International Emergency Economic Powers Act
- Long title: An Act with respect to the powers of the President in time of war or national emergency.
- Acronyms (colloquial): IEEPA
- Enacted by: the 95th United States Congress
- Effective: December 28, 1977

Citations
- Public law: 95-223
- Statutes at Large: 91 Stat. 1625

Codification
- Titles amended: 50 U.S.C.: War and National Defense
- U.S.C. sections created: 50 U.S.C. ch. 35 § 1701 et seq.

Legislative history
- Introduced in the House as H.R. 7738 by Jonathan Brewster Bingham (D–NY) on June 13, 1977; Committee consideration by House Foreign Affairs, Senate Banking, Housing, and Urban Affairs; Passed the House on July 12, 1977 (passed); Passed the Senate on October 11, 1977 (passed) with amendment; House agreed to Senate amendment on November 30, 1977 (agreed) with further amendment; Senate agreed to House amendment on December 7, 1977 (agreed); Signed into law by President Jimmy Carter on December 28, 1977;

United States Supreme Court cases
- Dames & Moore v. Regan, 453 U.S. 654 (1981); Learning Resources, Inc. v. Trump (2026);

= International Emergency Economic Powers Act =

United States federal law

The International Emergency Economic Powers Act (IEEPA), Title II of , is a United States federal law authorizing the president to regulate international commerce after declaring a national emergency in response to any unusual and extraordinary threat to the United States which has its source in whole or substantial part outside the United States. The act was signed by President Jimmy Carter on December 28, 1977.

==Provisions==

In the United States Code, the IEEPA is Title 50, §§1701–1707. The IEEPA authorizes the president to declare the existence of an "unusual and extraordinary threat ... to the national security, foreign policy, or economy of the United States" that originates "in whole or substantial part outside the United States." It further authorizes the president, after such a declaration, to block transactions and freeze assets to deal with the threat and requires the president to report to Congress every 6 months on the circumstances, threats and actions taken. In the event of an actual attack on the United States, the president can also confiscate property connected with a country, group, or person that aided in the attack.

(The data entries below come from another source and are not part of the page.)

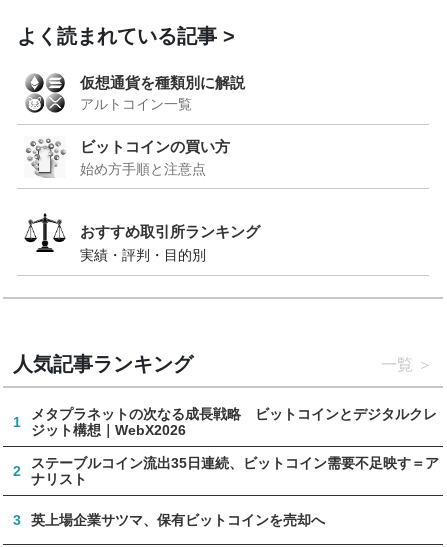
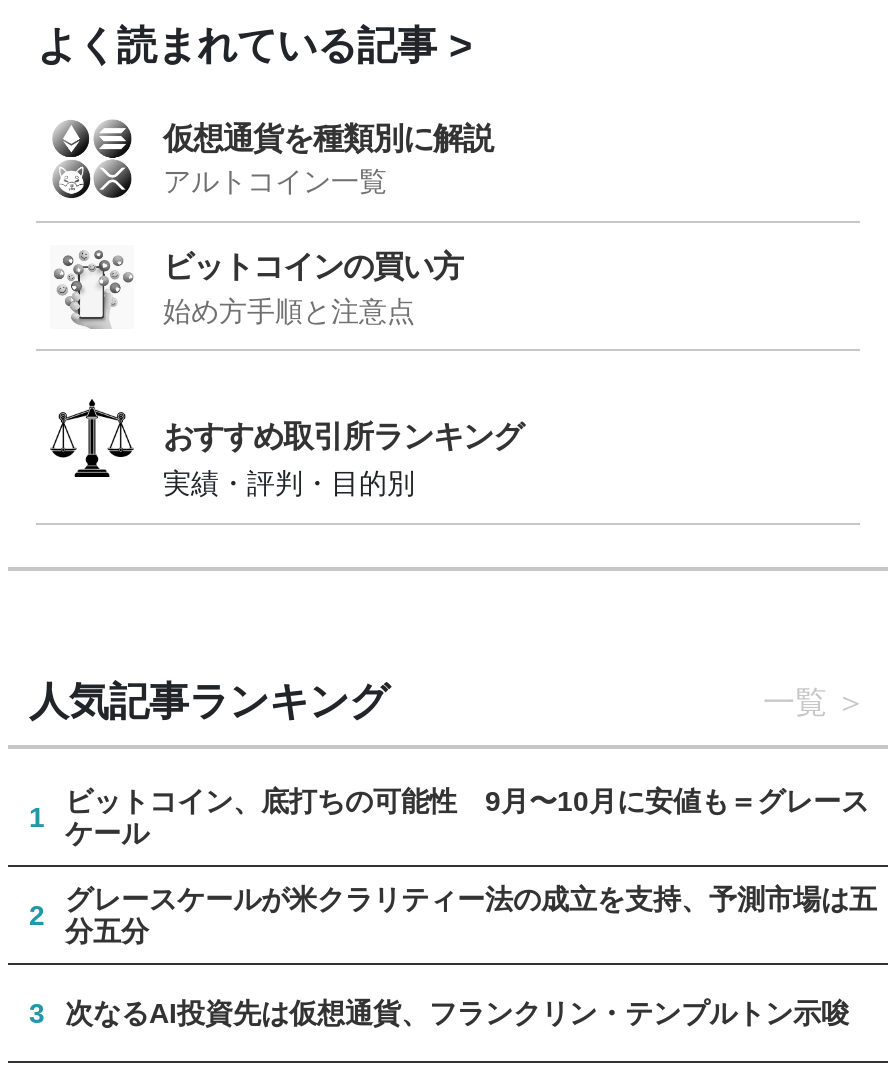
- メタプラネットの次なる成長戦略 ビットコインとデジタルクレ
- ジット構想｜WebX2026
+ ビットコイン、底打ちの可能性 9月〜10月に安値も＝グレース
+ ケール

- ステーブルコイン流出35日連続、ビットコイン需要不足映す＝ア
- ナリスト
+ グレースケールが米クラリティー法の成立を支持、予測市場は五
+ 分五分

- 英上場企業サツマ、保有ビットコインを売却へ
+ 次なるAI投資先は仮想通貨、フランクリン・テンプルトン示唆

IEEPA falls under the provisions of the National Emergencies Act (NEA), which means that an emergency declared under the act must be renewed annually to remain in effect.

The authority given to the president under the IEEPA does not grant him the ability to regulate or prohibit communication that "does not involve a transfer of anything of value", imports or exports of information or any informational materials, or transactions incidental to travel. Donations intended to relieve human suffering, such as food, clothing or medicine are also excluded unless the president specifically finds their inclusion necessary.

==History==
===Curtailment of emergency executive powers===
Congress enacted the IEEPA in 1977 to clarify and restrict presidential power during times of declared national emergency under the Trading with the Enemy Act of 1917 ("TWEA"). Under TWEA, starting with Franklin D. Roosevelt in 1933, presidents had the power to declare emergencies without limiting their scope or duration, without citing the relevant statutes, and without congressional oversight. The Supreme Court in Youngstown Sheet & Tube Co. v. Sawyer limited what a president could do in such an emergency, but did not limit the emergency declaration power itself. A 1973 Senate investigation found (in Senate Report 93-549) that four declared emergencies remained in effect: the 1933 banking crisis with respect to the hoarding of gold, a 1950 emergency with respect to the Korean War, a 1970 emergency regarding the postal workers strike, and a 1971 emergency in response to the government's deteriorating economic and fiscal conditions. Congress terminated these emergencies with the National Emergencies Act, and then passed the IEEPA to restore the emergency power in a limited, overseeable form.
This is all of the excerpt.